14. LIABILITY AND INDEMNIFICATION. The Portfolio Manager, the Manager and
the Trust each may rely on information reasonably believed by it to be
accurate and reliable. The Portfolio Manager shall not be liable to the
Trust or its shareholders for any loss suffered by the Trust as the result of
any negligent act or error of judgment of the Portfolio Manager in connection
with the matters to which this Agreement relates, except a loss resulting
from a breach by the Portfolio Manager of its fiduciary duty with respect to
the receipt of compensation for services (in which case any award of damages
shall be limited to the period and the amount set forth in Section 36(b)(3)
of the 0000 Xxx) or loss resulting from willful misfeasance, bad faith or
gross negligence on its part in the performance of its duties or from
reckless disregard by it of its obligations and duties under this Agreement.
The Trust shall indemnify the Portfolio Manager and hold it harmless from all
cost, damage and expense, including reasonable expenses for legal counsel,
incurred by the Portfolio Manager resulting from actions for which it is
relieved of responsibility by this paragraph.
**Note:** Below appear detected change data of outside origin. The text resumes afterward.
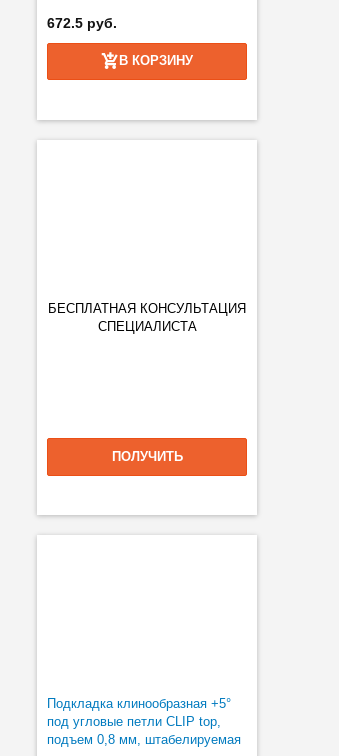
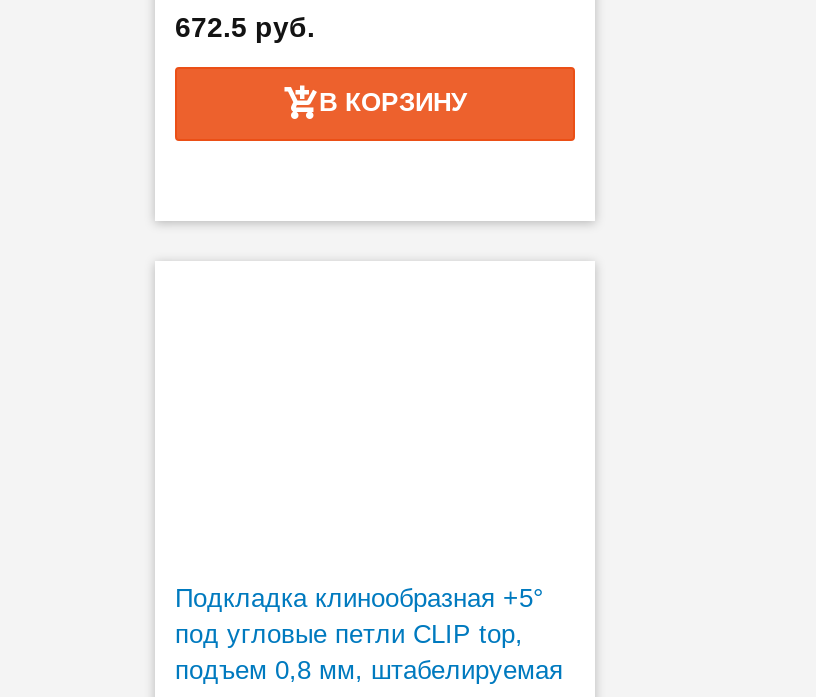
- БЕСПЛАТНАЯ КОНСУЛЬТАЦИЯ
- СПЕЦИАЛИСТА

- ПОЛУЧИТЬ
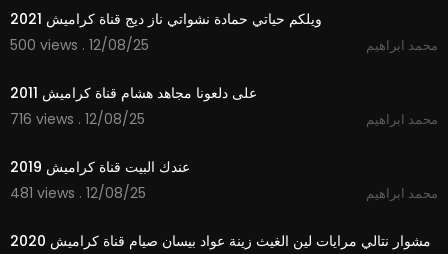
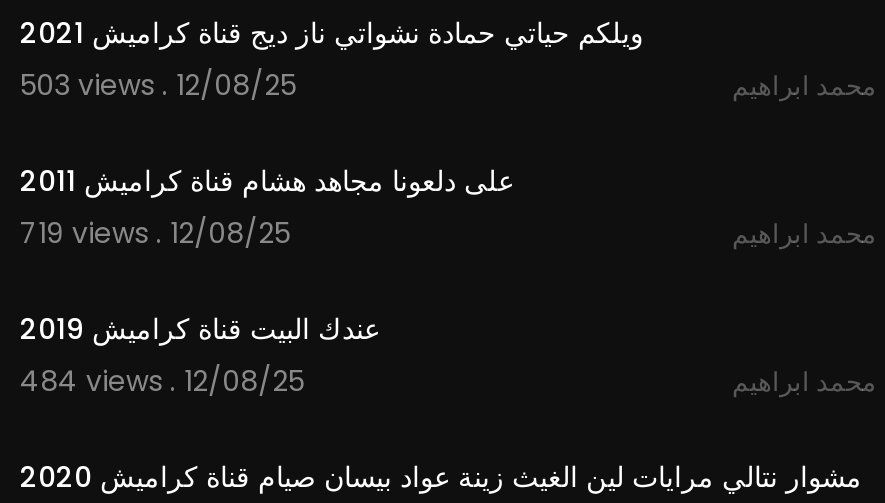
- 500 views . 12/08/25
+ 503 views . 12/08/25

- 716 views . 12/08/25
+ 719 views . 12/08/25

- 481 views . 12/08/25
+ 484 views . 12/08/25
The Portfolio Manager shall
indemnify the Trust and hold it harmless from all cost, damage and expense,
including reasonable expenses for legal counsel, incurred by the Trust
resulting from (i) a breach by the Portfolio Manager of its fiduciary duty
with respect to compensation for services paid by the Trust (in which case
any award of damages shall be limited to the period and the amount set forth
in Section 36(b)(3) of the 1940 Act); (ii) willful misfeasance, bad faith or
gross negligence by the Portfolio Manager in the performance of its duties
under this Agreement; or (iii) reckless disregard by the Portfolio Manager of
its obligations and duties under this Agreement.
9
15. CONTINUATION AND TERMINATION. This Agreement shall take effect on the
date first written above, and shall continue in effect, unless sooner
terminated as provided herein, for two years from such date and shall
continue from year to year thereafter so long as such continuance is
specifically approved at least annually (i) by the vote of a majority of the
Board of Trustees; or (ii) by vote of a majority of the outstanding voting
shares of the Portfolio; provided, further, in either event that continuance
is also approved by the vote of a majority of the Board of Trustees who are
not parties to this Agreement or "interested persons" (as defined in the 0000
Xxx) of the Trust, the Manager or the Portfolio Manager cast in person at a
meeting called for the purpose of voting on such approval. This Agreement
may be terminated (i) by the Trust at any time, without the payment of any
penalty, by vote of a majority of the entire Board of Trustees or by a vote
of a majority of the outstanding voting shares of the Portfolio, on sixty
(60) days' written notice to the Manager and the Portfolio Manager, (ii) by
the Manager at any time, without the payment of any penalty, on ninety (90)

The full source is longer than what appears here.